Disclosure to government institutions
A particularly surprising feature of Bill C-11, especially in light of the Schrems II decision by the European Court of Justice this summer, is s. 44 allowing an organization to disclose personal information without the individual’s knowledge or consent:
to a government institution or part of a government institution that has made a request for the information, identified its lawful authority to obtain the information and indicated that the disclosure is requested for the purpose of enforcing federal or provincial law or law of a foreign jurisdiction, carrying out an investigation relating to the enforcement of any such law or gathering intelligence for the purpose of enforcing any such law.

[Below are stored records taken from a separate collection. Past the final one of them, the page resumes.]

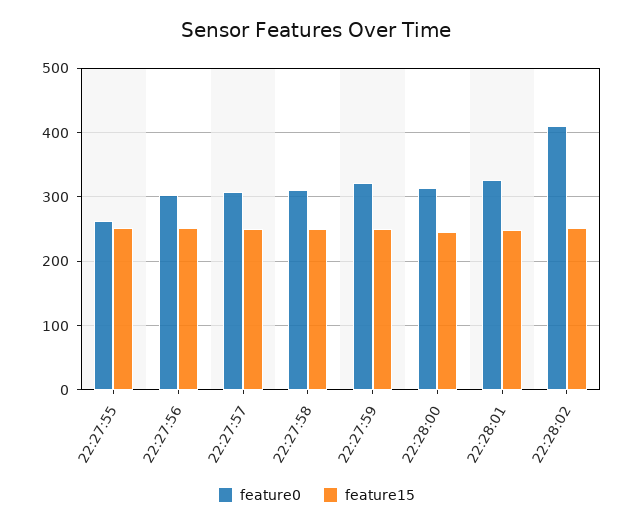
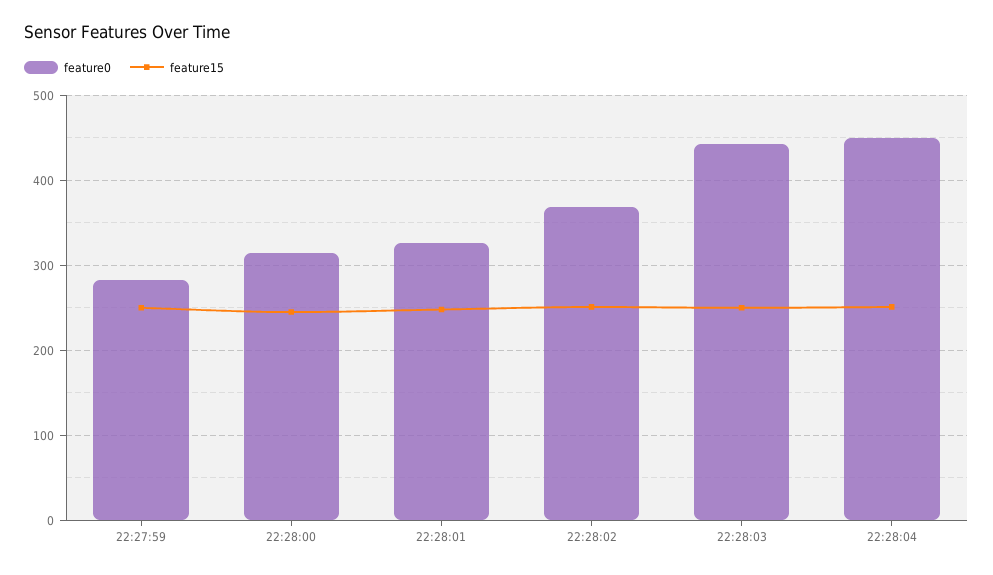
feature0, 22:27:55: 260 -> none
feature15, 22:27:55: 250 -> none
feature0, 22:27:56: 300 -> none
feature15, 22:27:56: 250 -> none
feature0, 22:27:57: 310 -> none
feature15, 22:27:57: 250 -> none
feature0, 22:27:58: 310 -> none
feature15, 22:27:58: 250 -> none
feature0, 22:27:59: 320 -> 280
feature0, 22:28:02: 410 -> 370
feature0, 22:28:03: none -> 440
feature15, 22:28:03: none -> 250
feature0, 22:28:04: none -> 450
feature15, 22:28:04: none -> 250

Although this provision currently exists under PIPEDA (s. 7(3)(c.1)(ii)), and has been applied by the courts to justify transfers of personal information to the United States without the knowledge or consent of the individual, s. 44 is precisely the behaviour that the ECJ targets in Schrems II. In this case, the ECJ held that the standard contractual clauses —or SCCs—used by Facebook, while compliant with the GDPR, did not sufficiently protect personal information transiting from Europe to the U.S. American companies were still subject to disclosure requests from the U.S. government and these requests pre-empted any contractual protection afforded by the SCCs. If Bill C-11 s. 44 is not amended to exclude requests from a foreign jurisdiction, PIPEDA regulated organizations may have to comply with U.S. government requests which in turn means that they cannot offer the personal information protection the EU requires.

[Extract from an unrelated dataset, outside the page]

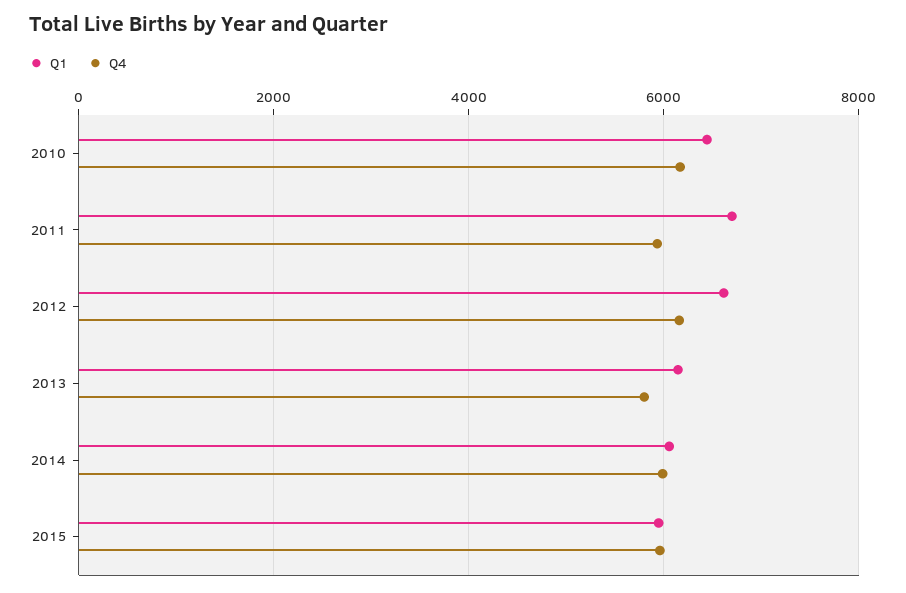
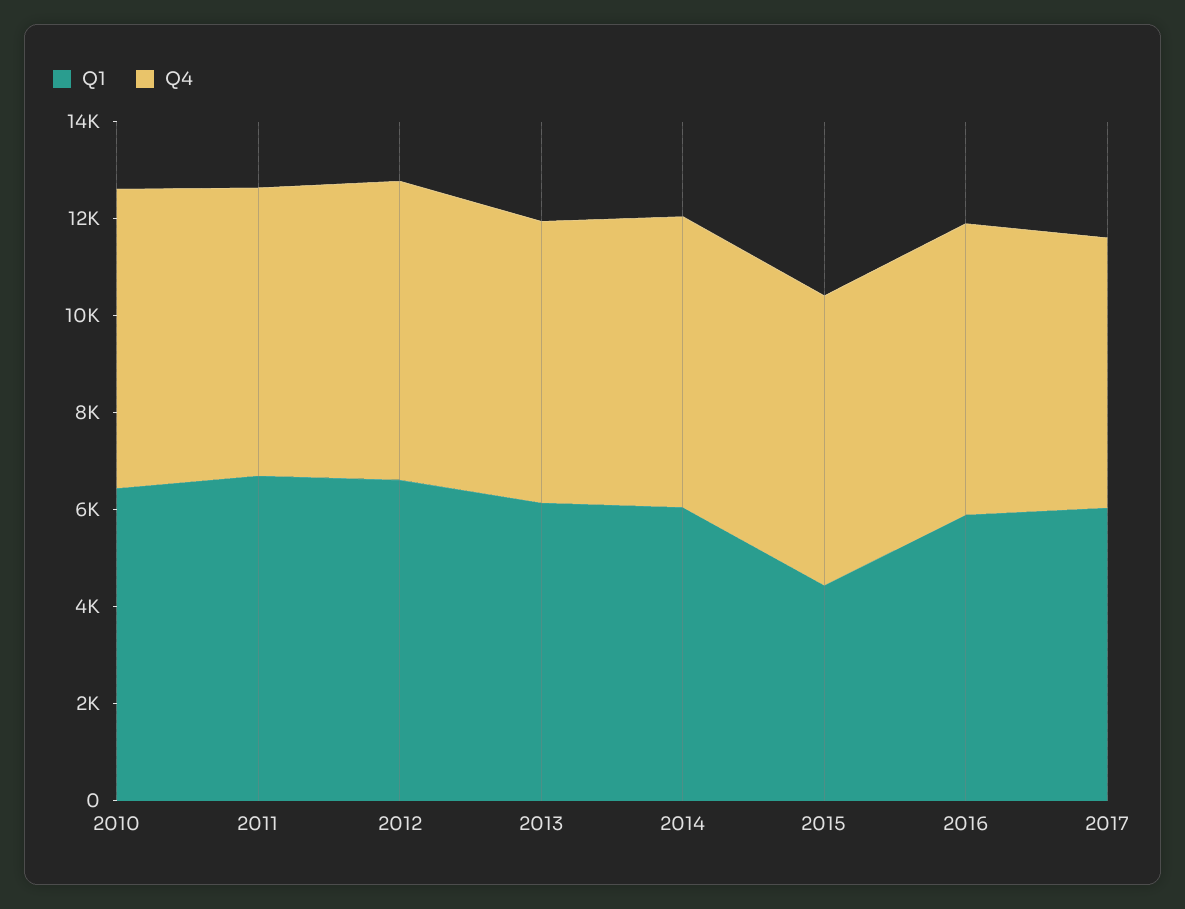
Q1, 2015: 6000 -> 4500
Q1, 2016: none -> 6000
Q4, 2016: none -> 6000
Q1, 2017: none -> 6000
Q4, 2017: none -> 5500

Organizations and service providers
A third feature that may compromise Canada’s adequacy status is the relationship Bill C-11 establishes between organizations and service providers. The bill moves toward a more European recognition of an organization as the controller of the information it processes provided the organization in question determines the purposes of collecting, using or disclosing the information. The organization must protect the individual’s personal information and ensure that any service provider it engages offers the same protection.
The bill, however, allows the organization to transfer personal information to its service provider without the individual’s knowledge and consent. This directly contradicts the GDPR, which requires the controller (European equivalent to the organization) to disclose the name of any entity to which it transfers personal information. But recent ECJ decisions, such as Fashion Id and Wirtschaftakademie, have demonstrated how important this disclosure is even if it means describing all the uses Facebook may make of an individual’s personal information simply because a controller installed a Facebook “Like” button on its website.
The Bill C-11 gamble
While Bill C-11 may appear more accessible than PIPEDA with larger fines and a more coercive structure, it remains a gamble on how far the EU is prepared to bend to find our law adequate. It’s an unwise gamble, too, given the message sent by recent ECJ decisions that not only is Europe serious about data protection, it is serious about imposing its standards on its trading partners. If Canada loses its bet, it will prove exceedingly costly for Canadian businesses.
Danielle Miller Olofsson is Chief Access and Privacy Officer at Hydro Quebec. Prior to joining Hydro Quebec she worked as a lawyer advising clients on privacy compliance. She has her IAPP certificates in Canadian, US, and European privacy laws.